Here is the latest in a series of examinations into urban legends related to radio and the people “behind the microphone,” so to speak, and whether they are true or false.

RADIO URBAN LEGEND: Bob and Ray got started as a comedy duo due to Red Sox rainouts.

Bob Elliott and Ray Goulding, credited as Bob and Ray, were one of the top radio comedy duos of the 20th Century. Elliott’s comedy legacy continues to this day with his son, Chris Elliott, and his granddaughter, Abby Elliott, both being involved in comedy (Chris and Abby are the first and, so far, only father and daughter to both be cast members on Saturday Night Live).

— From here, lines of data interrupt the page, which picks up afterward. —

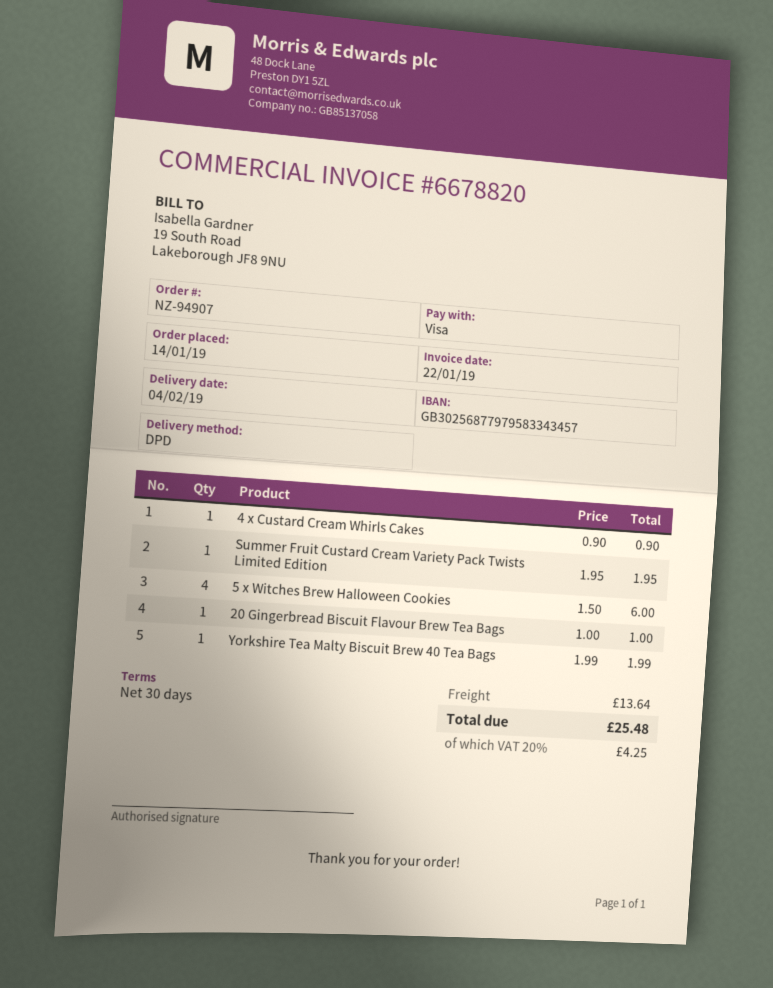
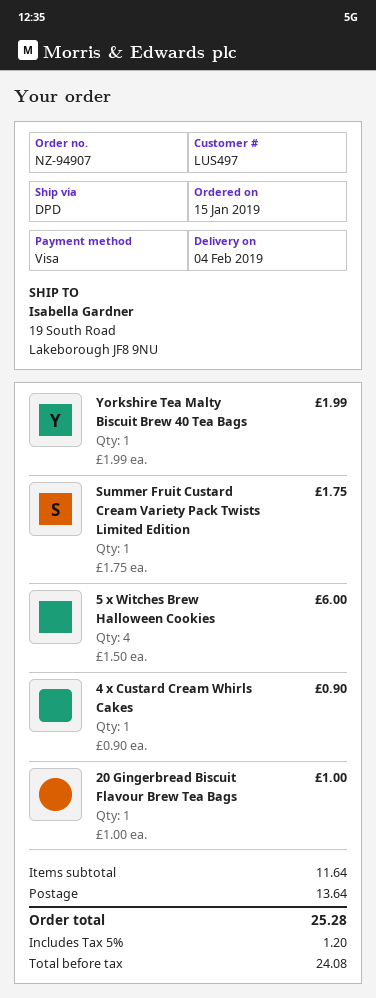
order date: 2019-01-14 -> 2019-01-15
Summer Fruit Custard Cream Variety Pack Twists Limited Edition: 1 x 1.95 = 1.95 -> 1 x 1.75 = 1.75
tax: 20% = 4.25 -> 5% = 1.20
total: 25.48 -> 25.28

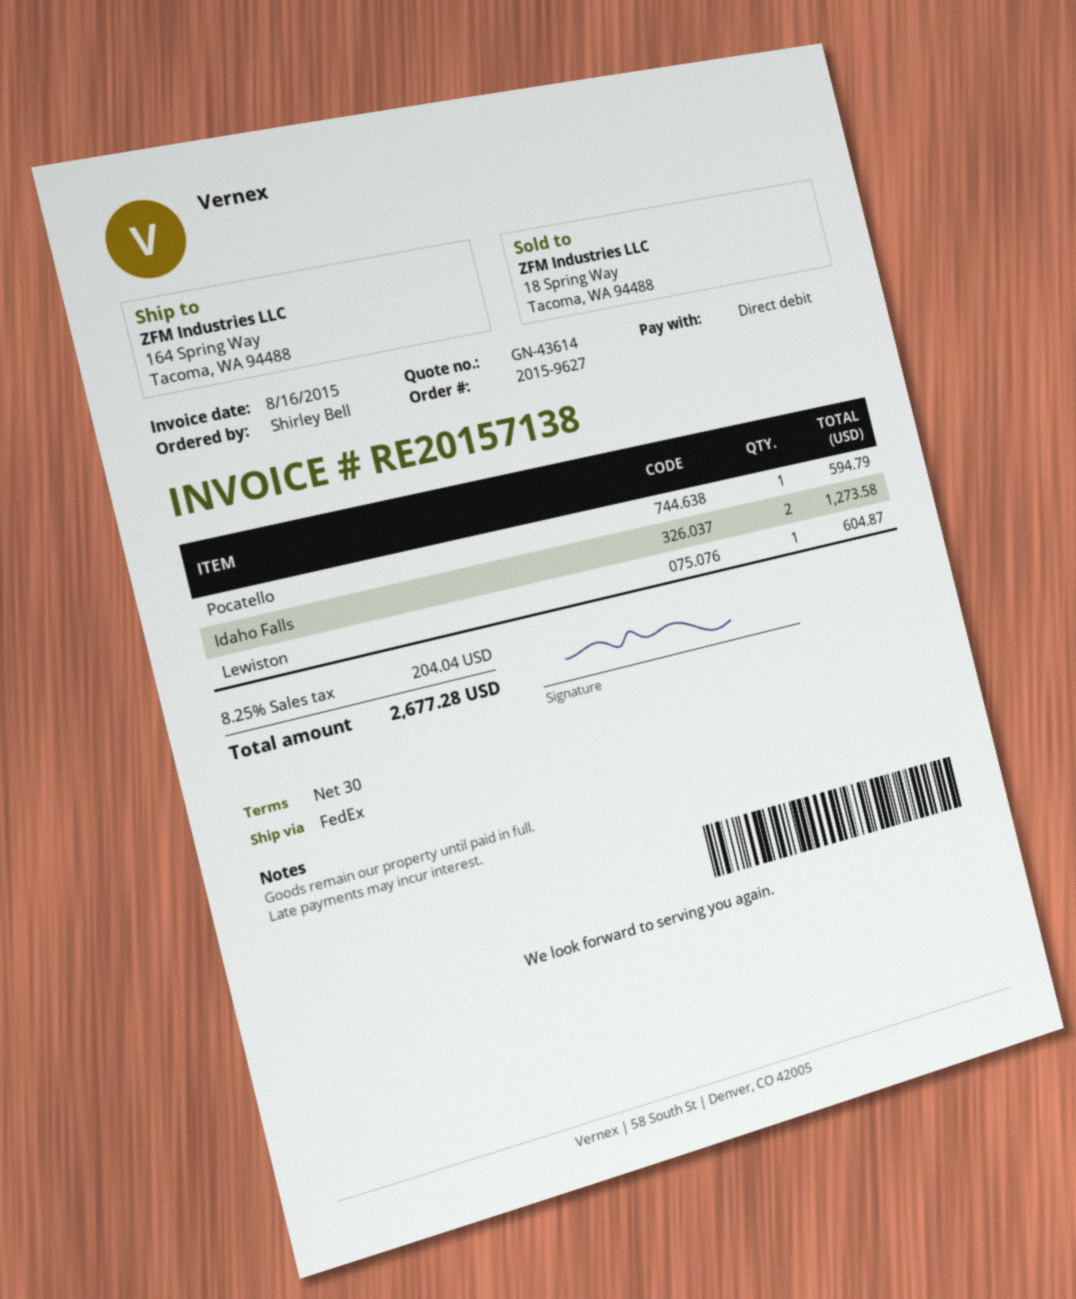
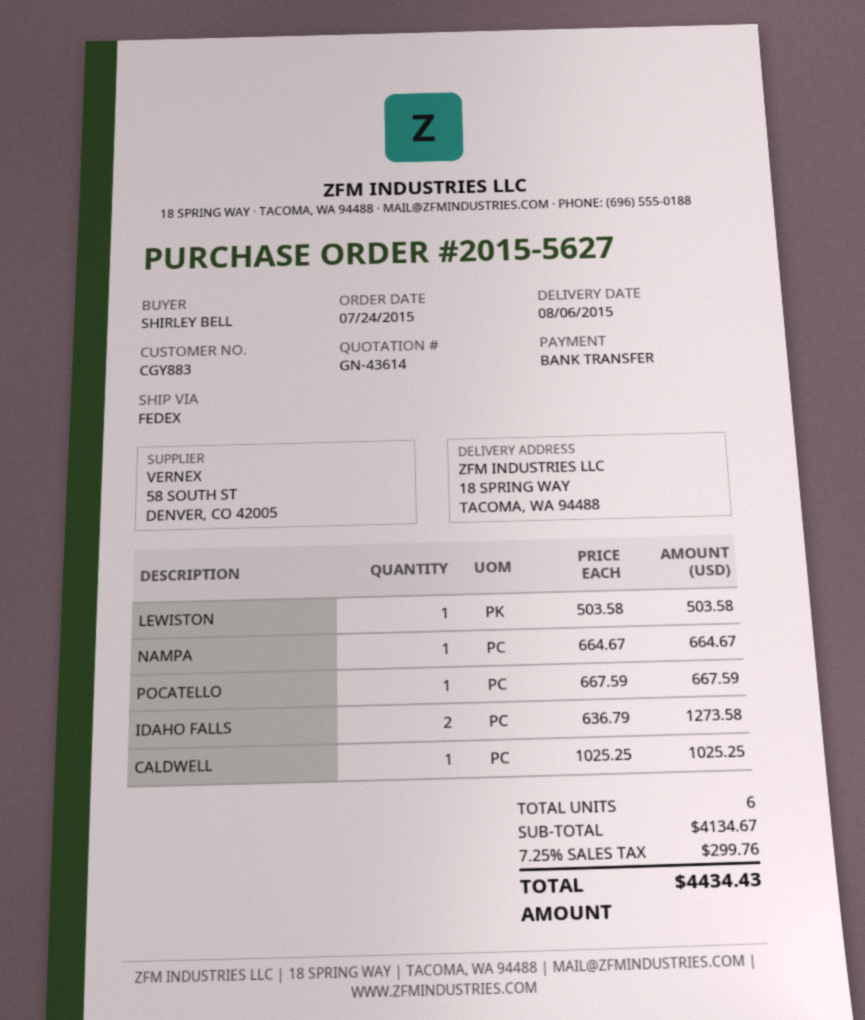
order number: 2015-9627 -> 2015-5627
payment method: direct debit -> bank transfer
ship to: 164 Spring Way, Tacoma, WA 94488 -> 18 SPRING WAY, TACOMA, WA 94488
Pocatello: 1 for 594.79 -> 1 for 667.59
Lewiston: 1 for 604.87 -> 1 for 503.58
NAMPA: none -> 1 for 664.67
CALDWELL: none -> 1 for 1025.25
tax: 8.25% = 204.04 -> 7.25% = 299.76
total: 2677.28 -> 4434.43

Their official website (both men have since passed away) quotes the New Yorker on them, “Bob & Ray invented, dreamed up the lines for, and then played, mainly on radio and television, a surrealistic Dickensian repertory company, which chastens the fools of the world with hyperbole, slapstick, parody, verbal nonsense, non sequitur, and sheer wit, all of it clean, subtle and gentle… Bob & Ray’s humor turns on their faultless timing and on their infinite sense of the ridiculous. It is also framed by that special sly, dry, wasteless vision of life perfected during the last couple of centuries by middle-class New Englanders…”

But how did they get their start?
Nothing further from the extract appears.